Bimo Aryo menyampaikan sebagaimana tertuang dalam KMK Nomor 475 tahun 2023 tentang Pedoman Penanganan Benturan Kepentingan, Benturan Kepentingan yaitu situasi dimana pertimbangan pribadi mempengaruhi dan/atau dapat menyingkirkan profesionalitas seseorang yang berkewenangan khusus dalam mengemban tugas. Kategori kepentingan pribadi dan/atau bisnis yang dimaksud yaitu adanya hubungan dengan wakil pihak terlibat, hubungan dengan kerabat dan keluarga, hubungan dengan pihak yang memberikan rekomendasi terhadap pihak yang terlibat, hubungan dengan pihak yang bekerja dan mendapat gaji dari pihak yang terlibat, hubungan dengan pihak-pihak lain yang dilarang oleh ketentuan perundang-undangan. Penyebab yang menimbulkan adanya benturan kepentingan yaitu: penyalahgunaan wewenang, gratifikasi, perangkapan jabatan, kelemahan sistem organisasi, dan hubungan afiliasi (hubungan darah, perkawinan, pertemanan).

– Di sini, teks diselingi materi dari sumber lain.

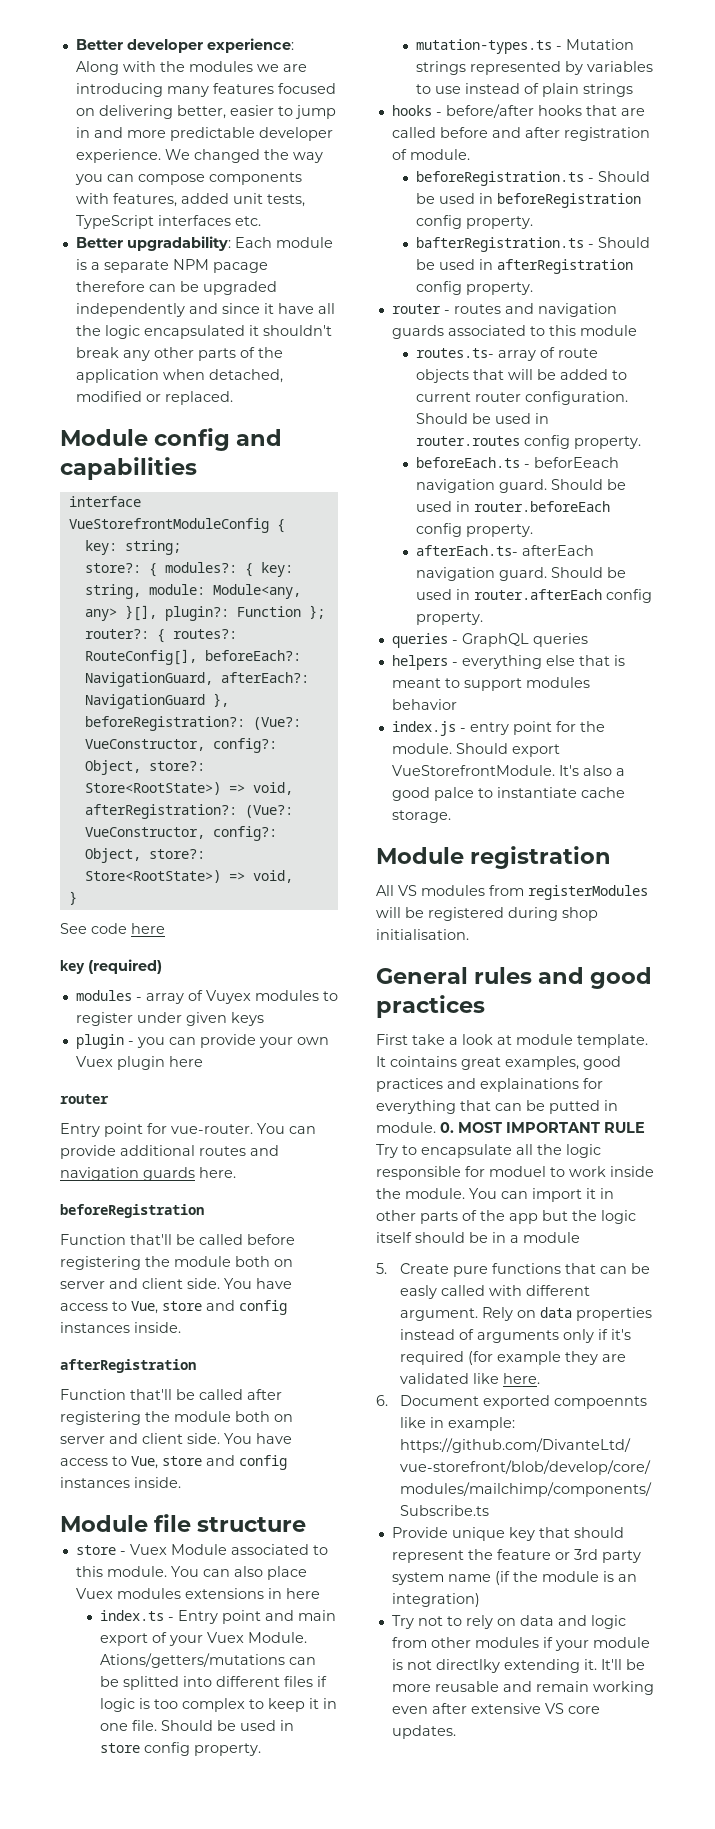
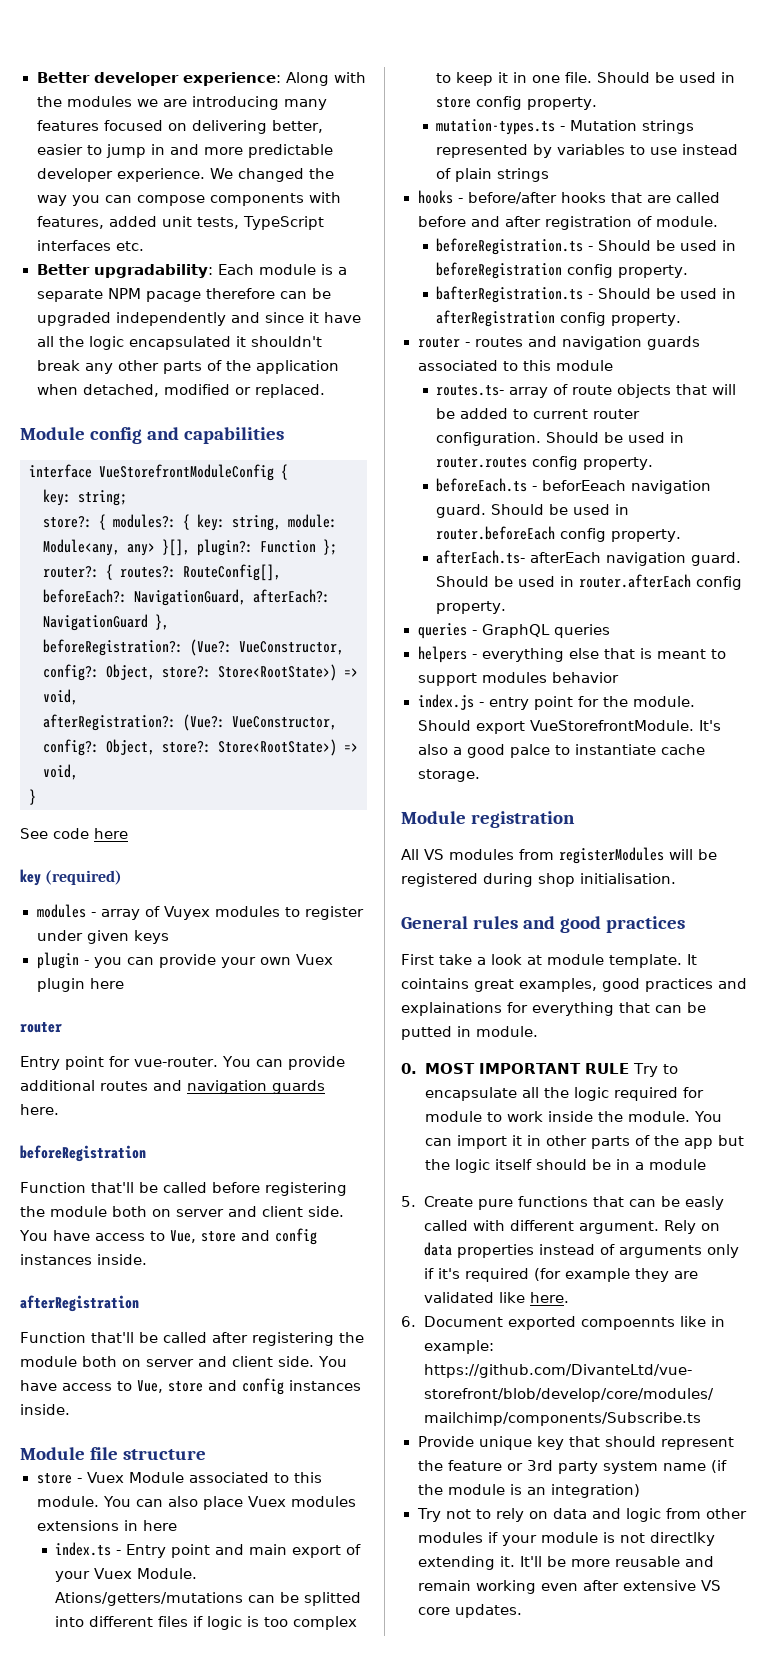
(436, 1127) none -> (538, 1031) //
[376,1166,546,1180] responsible for moduel -> [613,1087,704,1101] [424,1111,482,1122] required for module

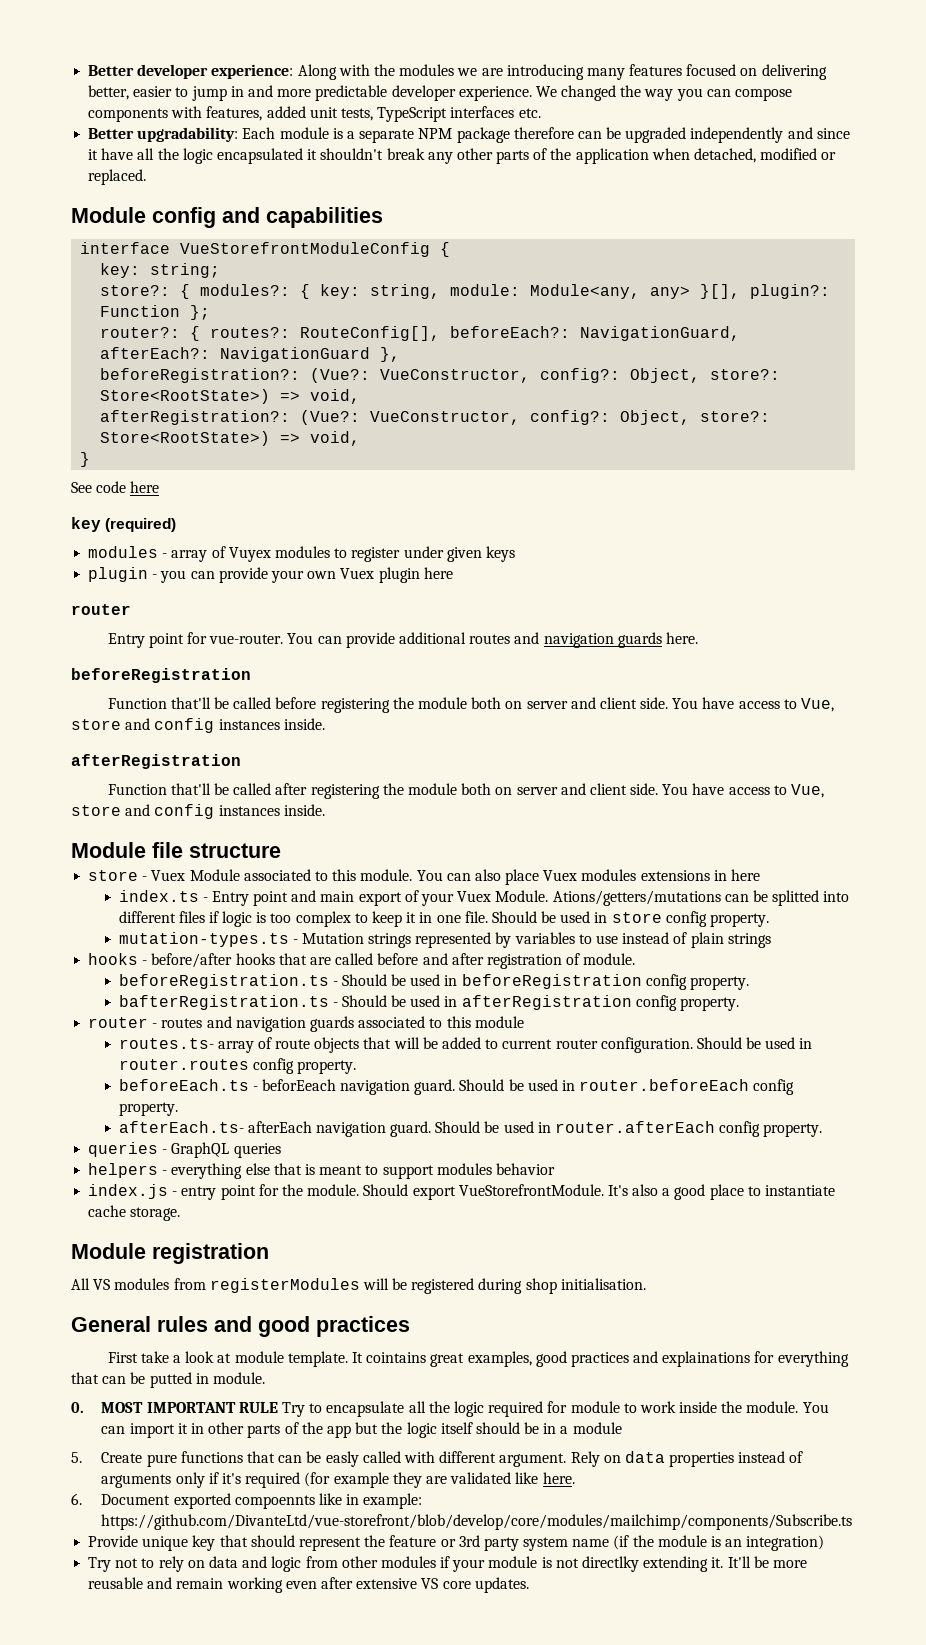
[145,291,201,302] pacage -> [456,127,510,143] package
[509,744,550,758] palce -> [709,1184,744,1200] place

Lebih lanjut, Bimo menyampaikan bahwasannya risiko permasalahan mengenai benturan kepentingan ini sering kali ditemui dalam kegiatan operasional kantor, utamanya ketika berhadapan dengan pelayanan lelang. "Untuk itu, diperlukan sistem mitigasi dan pencegahan terhadap ancaman benturan kepentingan ini. Nah kita sudah punya pedomannya di KMK 475 Tahun 2023 yang saat ini sedang diinternalisasikan" Ujarnya. Adapun penanganan benturan kepentingan dilakukan dengan cara: pelatihan, deklarasi, melakukan tindakan (saat terjadi benturan kepentingan, dapat dilakukan salah satunya dengan penarikan diri dari proses pengambilan keputusan), dan pengaduan (melalui sistem pengaduan terpusat yaitu WISE atau melalui saluran internal yaitu atasan langsung).
Pemaparan terakhir yaitu tentang Whistleblowing System (WISE Kemenkeu) yaitu sistem pelaporan pelanggaran yang disediakan oleh Kementerian Keuangan untuk orang yang memiliki informasi dan ingin melaporkan suatu perbuatan yang berindikasi pelanggaran yang terjadi pada lingkungan Kementerian Keuangan. Fungsi dari WISE ini yaitu: Early Warning System sebelum adanya pelanggaran yang lebih berat, pengelolaan pengaduan menjadi lebih efektif dan efisien, alat monitoring penanganan pengaduan sudah sejauh mana progres penanganan pengaduan, dan detterent effect yaitu memberikan efek jera terhadap pelaku yang terlapor.
Di akhir kegiatan internalisasi, Bimo kembali mengingatkan kepada seluruh pegawai dan PPNPN untuk terus menjaga integritas dan dirinya juga berharap dengan adanya internalisasi ini para pegawai dan PPNPN dapat selalu menjaga integritas dan pelayanan yang prima. Sebagai fungsi transparansi, maka saluran/media penyampaian pengaduan tersebut harus diinformasikan kepada seluruh stakeholder KPKNL Bogor.